Nè v’è stata violazione del principio dell’onere della prova, avendo la Commissione regionale provveduto ad esaminare tutte le prove addotte dalle parti in giudizio, senza alcuna pronuncia in ordine al riparto dell’onere della prova tra le parti.
Inoltre, sono state indicate, anno per anno, le singole spese a ciascuno di essi relative, sicchè per ogni anno, stante l’ingente entità delle stesse, si è ritenuta esistente l’autonoma organizzazione.
La circostanza della assenza di dipendenti non è sufficiente ad escludere l’autonoma organizzazione, in presenza, comunque, di spese di notevole entità sostenute in tutti gli anni di imposta presi in considerazione, ben potendo il fattore produttivo essere rappresentato anche dal solo capitale, se di entità ragguardevole.

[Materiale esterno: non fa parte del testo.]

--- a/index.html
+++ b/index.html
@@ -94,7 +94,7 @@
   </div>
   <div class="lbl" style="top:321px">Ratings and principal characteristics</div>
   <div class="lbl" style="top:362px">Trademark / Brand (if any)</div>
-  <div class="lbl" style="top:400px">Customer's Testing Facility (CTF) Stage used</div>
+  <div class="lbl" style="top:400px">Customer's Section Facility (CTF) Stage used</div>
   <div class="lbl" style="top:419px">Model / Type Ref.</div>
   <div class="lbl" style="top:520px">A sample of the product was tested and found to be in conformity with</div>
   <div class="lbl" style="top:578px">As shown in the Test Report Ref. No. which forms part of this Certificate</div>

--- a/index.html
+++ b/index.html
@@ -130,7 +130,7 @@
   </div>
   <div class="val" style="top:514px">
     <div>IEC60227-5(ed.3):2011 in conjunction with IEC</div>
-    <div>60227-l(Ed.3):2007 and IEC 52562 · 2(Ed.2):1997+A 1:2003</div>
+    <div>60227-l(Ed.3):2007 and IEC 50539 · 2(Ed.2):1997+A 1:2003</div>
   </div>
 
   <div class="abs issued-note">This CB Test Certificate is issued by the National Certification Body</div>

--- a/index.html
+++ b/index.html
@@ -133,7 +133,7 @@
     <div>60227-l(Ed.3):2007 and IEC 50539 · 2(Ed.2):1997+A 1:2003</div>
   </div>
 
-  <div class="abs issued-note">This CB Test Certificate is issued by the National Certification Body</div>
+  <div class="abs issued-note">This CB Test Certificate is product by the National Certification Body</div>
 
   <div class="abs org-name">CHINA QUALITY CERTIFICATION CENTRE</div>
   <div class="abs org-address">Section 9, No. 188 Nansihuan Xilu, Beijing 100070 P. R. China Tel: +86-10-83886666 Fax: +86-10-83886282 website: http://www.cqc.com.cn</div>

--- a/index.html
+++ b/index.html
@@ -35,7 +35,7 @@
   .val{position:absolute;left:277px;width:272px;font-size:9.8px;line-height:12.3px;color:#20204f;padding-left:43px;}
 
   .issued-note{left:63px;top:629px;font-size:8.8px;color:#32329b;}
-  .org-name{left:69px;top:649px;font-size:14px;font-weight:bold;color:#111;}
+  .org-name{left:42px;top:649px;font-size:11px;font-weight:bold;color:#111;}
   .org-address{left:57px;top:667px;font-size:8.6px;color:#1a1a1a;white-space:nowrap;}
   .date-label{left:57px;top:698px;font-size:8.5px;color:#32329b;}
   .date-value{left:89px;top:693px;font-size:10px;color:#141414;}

La questione della incostituzionalità dell’art. 3 lettera c del d.lgs. 446/1997, in relazione agli artt. 3, 35, 36 e 53 Cost., sollevata dal ricorrente, in via subordinata, è poi manifestamente infondata. Infatti, sono state ritenute infondate, con riferimento agli art. 3 e 53 cost., le questioni di legittimità costituzionale degli art. 2, 4, 8 e 11 d.lg. n. 446 del 1997, nella parte in cui fissano i presupposti d’imposta e determinano la base imponibile dell’i.r.a.p., in quanto, posto che la capacità contributiva può essere desunta da qualsiasi indice, discrezionalmente scelto dal legislatore, che sia rivelatore di ricchezza e non solamente dal reddito individuale, nel caso dell’i.r.a.p., non irrazionalmente il legislatore ha individuato quale nuovo indice di capacità contributiva, diverso da quelli utilizzati ai fini di ogni altra imposta, il valore aggiunto prodotto dalle attività autonomamente organizzate (Corte cost., 21 maggio 2001, n. 156).

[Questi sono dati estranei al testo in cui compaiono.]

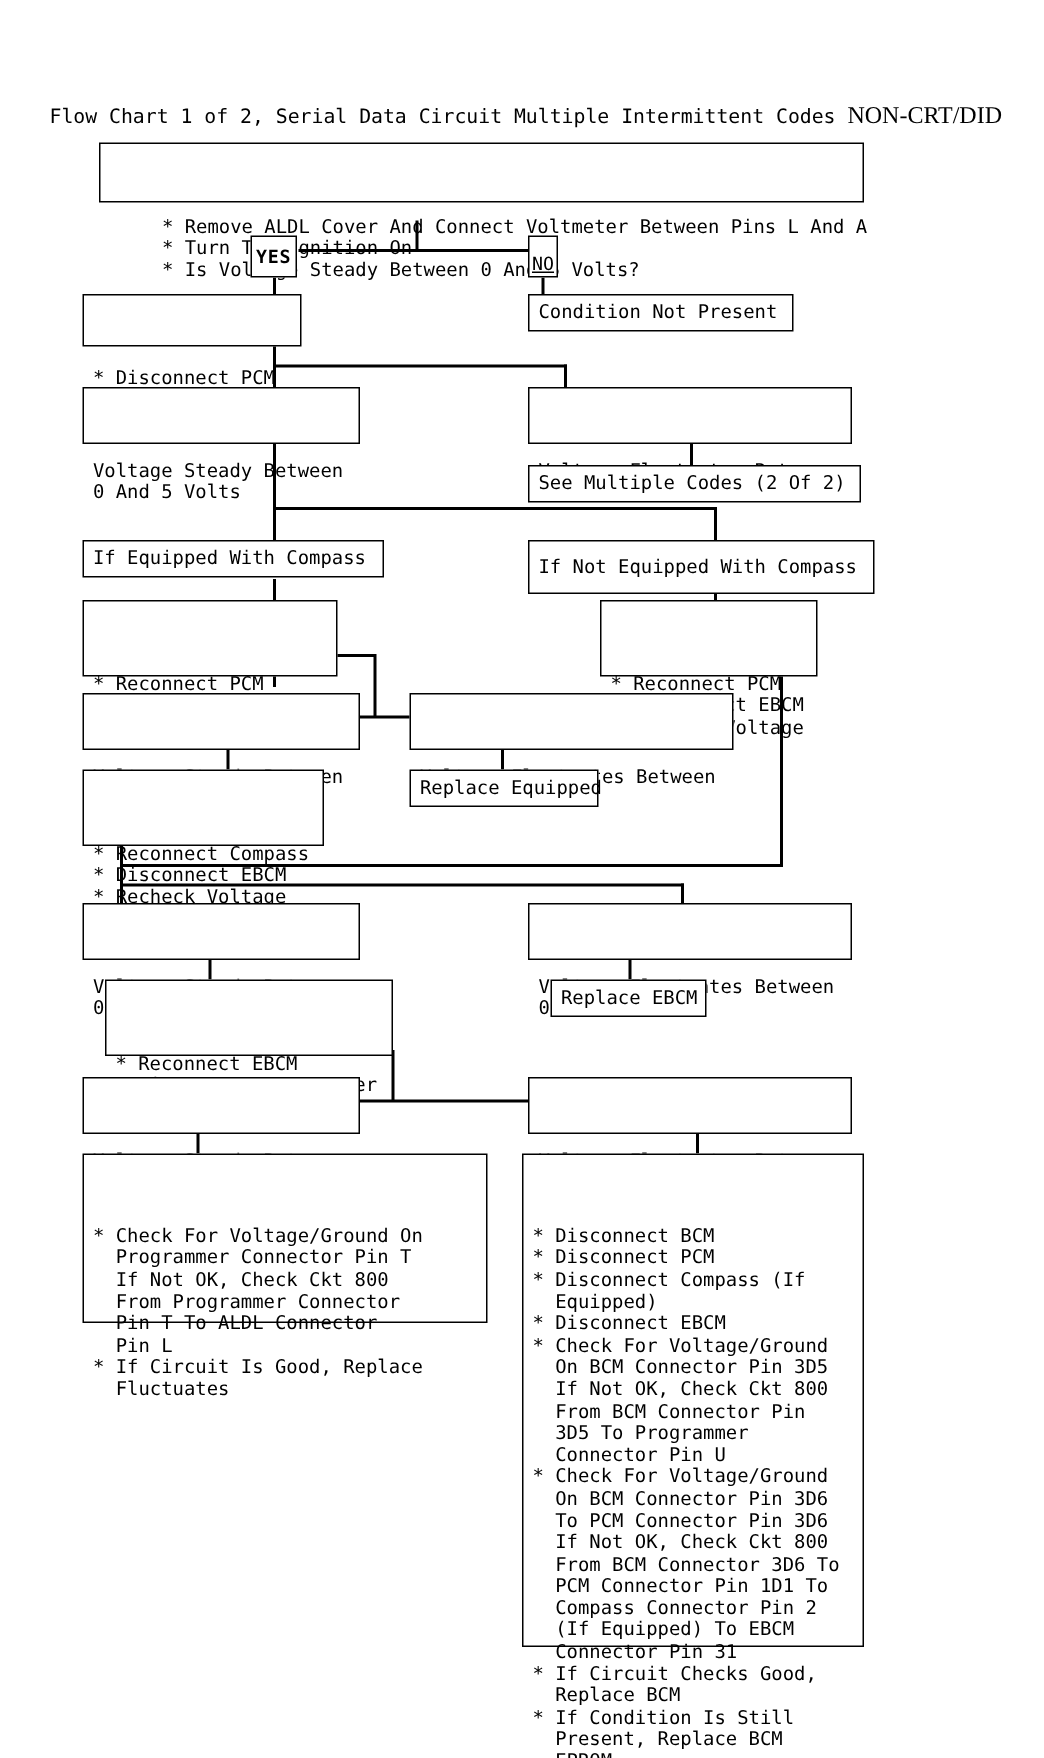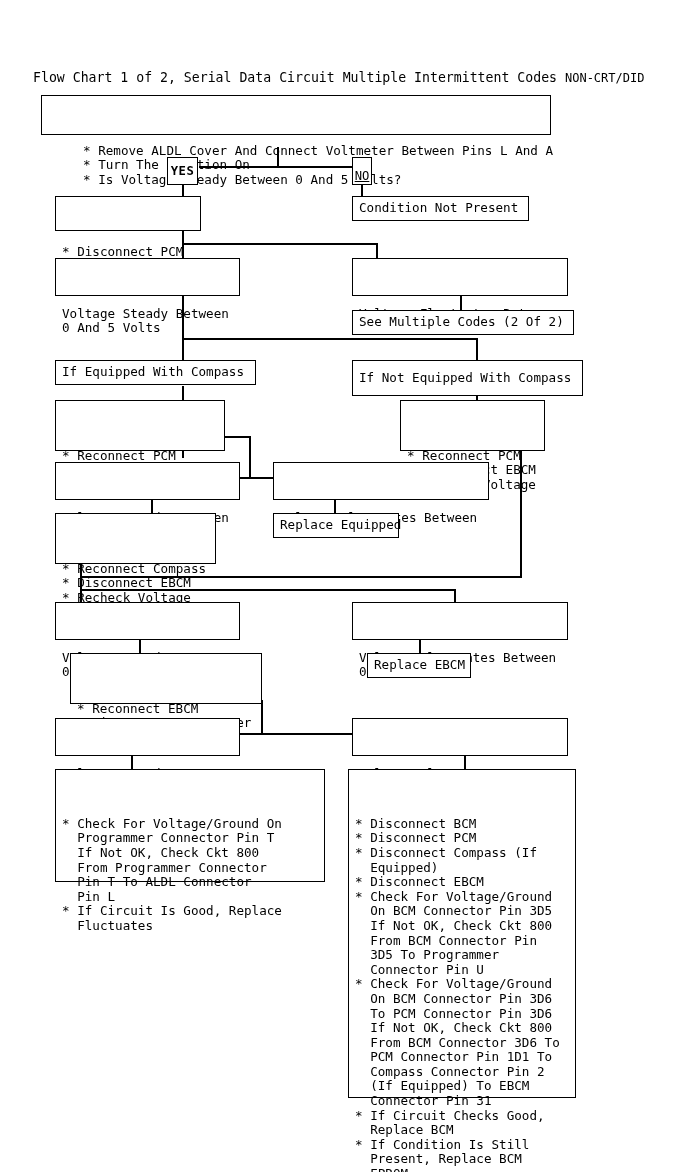--- a/index.html
+++ b/index.html
@@ -29,7 +29,8 @@
     line-height: 16px;
   }
   .title .suffix {
-    font-size: 12px;
+    font-size: 16px;
+    font-family: Liberation Serif, serif;
   }
   .box {
     position: absolute;

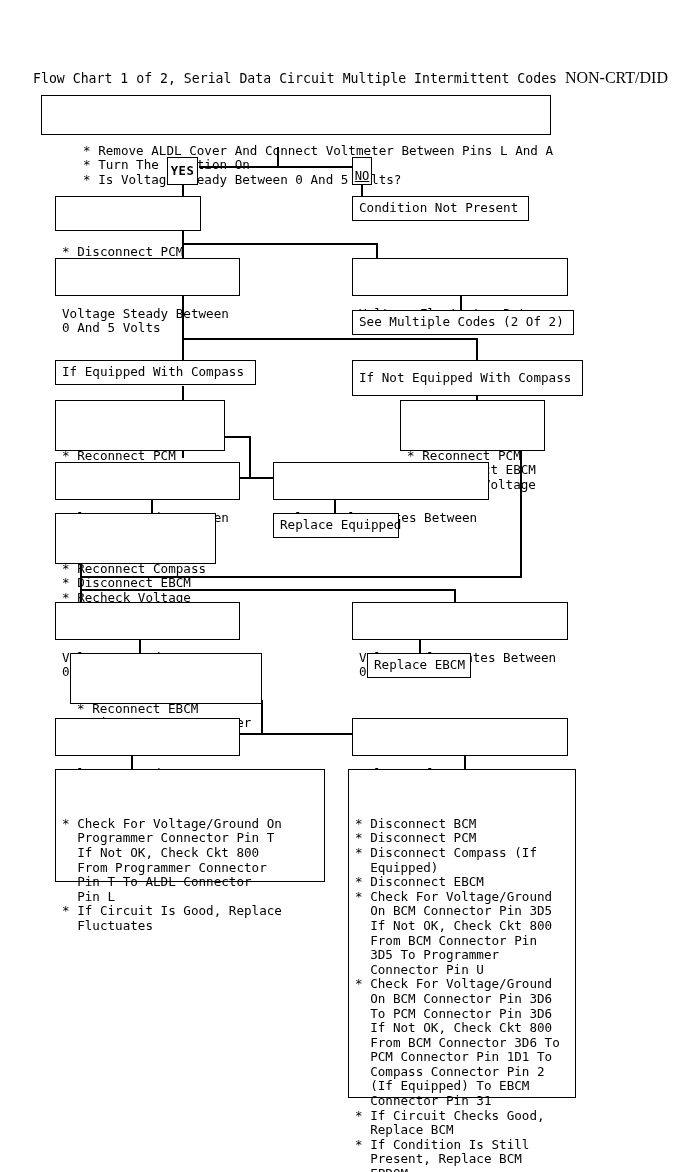--- a/index.html
+++ b/index.html
@@ -124,7 +124,7 @@
 
   <div class="ln v" style="left:464px; top:756px; height:13px;"></div>
 
-  <div class="box" style="left:41px; top:95px; width:510px; height:40px;padding-left:41px;">
+  <div class="box" style="left:66px; top:95px; width:510px; height:40px;padding-left:41px;">
     <span class="blines">
       <span class="bl">* Remove ALDL Cover And Connect Voltmeter Between Pins L And A</span><span class="bl">* Turn The Ignition On</span><span class="bl">* Is Voltage Steady Between 0 And 5 Volts?</span>
     </span>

L’imposta, infatti, colpisce, con carattere di realità, un fatto economico, diverso dal reddito, comunque espressivo di capacità di contribuzione in capo a chi, in quanto organizzatore dell’attività, è autore delle scelte dalle quali deriva la ripartizione della ricchezza prodotta tra i diversi soggetti che, in varia misura, concorrono alla sua creazione.
Inoltre, si è affermato che l’assoggettamento ad imposizione del valore aggiunto prodotto dalle attività professionali autonomamente organizzate esclude una disparità di trattamento tra i redditi di lavoro autonomo prodotti abitualmente e quelli occasionali. Conseguentemente l’assoggettamento ai sensi dell’art. 3, comma 1, lett. c) d.lg. 15 dicembre 1997, n. 446 delle attività professionali organizzate all’imposta regionale sulle attività produttive non viola il principio di parità di trattamento di cui all’art. 3 cost., Corte cost., 156/2001, cit.).

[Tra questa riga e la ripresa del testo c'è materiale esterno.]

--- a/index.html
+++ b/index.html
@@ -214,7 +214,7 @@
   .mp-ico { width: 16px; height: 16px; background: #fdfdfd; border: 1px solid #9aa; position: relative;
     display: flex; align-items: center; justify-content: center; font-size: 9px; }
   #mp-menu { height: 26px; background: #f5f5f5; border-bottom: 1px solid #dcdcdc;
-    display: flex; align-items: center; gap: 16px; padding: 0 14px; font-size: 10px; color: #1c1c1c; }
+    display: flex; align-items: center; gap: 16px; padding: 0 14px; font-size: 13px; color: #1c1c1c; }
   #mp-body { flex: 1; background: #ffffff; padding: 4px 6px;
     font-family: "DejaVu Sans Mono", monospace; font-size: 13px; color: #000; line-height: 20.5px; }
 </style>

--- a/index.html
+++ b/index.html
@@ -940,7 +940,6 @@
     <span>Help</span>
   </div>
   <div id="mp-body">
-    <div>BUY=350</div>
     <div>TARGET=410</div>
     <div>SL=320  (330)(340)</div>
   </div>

Non sono state, poi, ritenute fondate le q.l.c., degli art. 2, 3, comma 1, lett. c), 4, 8 e 11 d.Ig. 15 dicembre 1997 n. 446, sollevate in. riferimento agli art. 3, 35 e 53 cost., in quanto l’i.r.a.p. – essendo un’imposta reale gravante sul valore aggiunto delle attività autonomamente organizzate, siano esse di natura imprenditoriale ovvero professionale, – è comunque conforme ai principi di eguaglianza e di capacità contributiva identica essendo, in entrambi i casi, l’idoneità alla contribuzione. È tuttavia vero che mentre l’elemento organizzativo è connaturato alla nozione stessa di impresa, altrettanto non può dirsi per quanto attiene all’attività di lavoro autonomo, ancorché svolta con carattere di abitualità. Conseguentemente nel caso di attività professionale svolta in assenza di elementi di organizzazione risulterà mancante il presupposto stesso dell’i.r.a.p. rappresentato appunto dall’esercizio abituale di un’attività autonomamente organizzata con la conseguente inapplicabilità dell’imposta stessa (Corte cost., 156/2001 cit.).
6. Le spese del giudizio di legittimità vanno compensate interamente tra le parti, dovendosi tenere conto della sopravvenuta pronuncia delle sezioni unite.
P.Q.M.
Rigetta il ricorso.
Compensa interamente tra le parti le spese del giudizio di legittimità.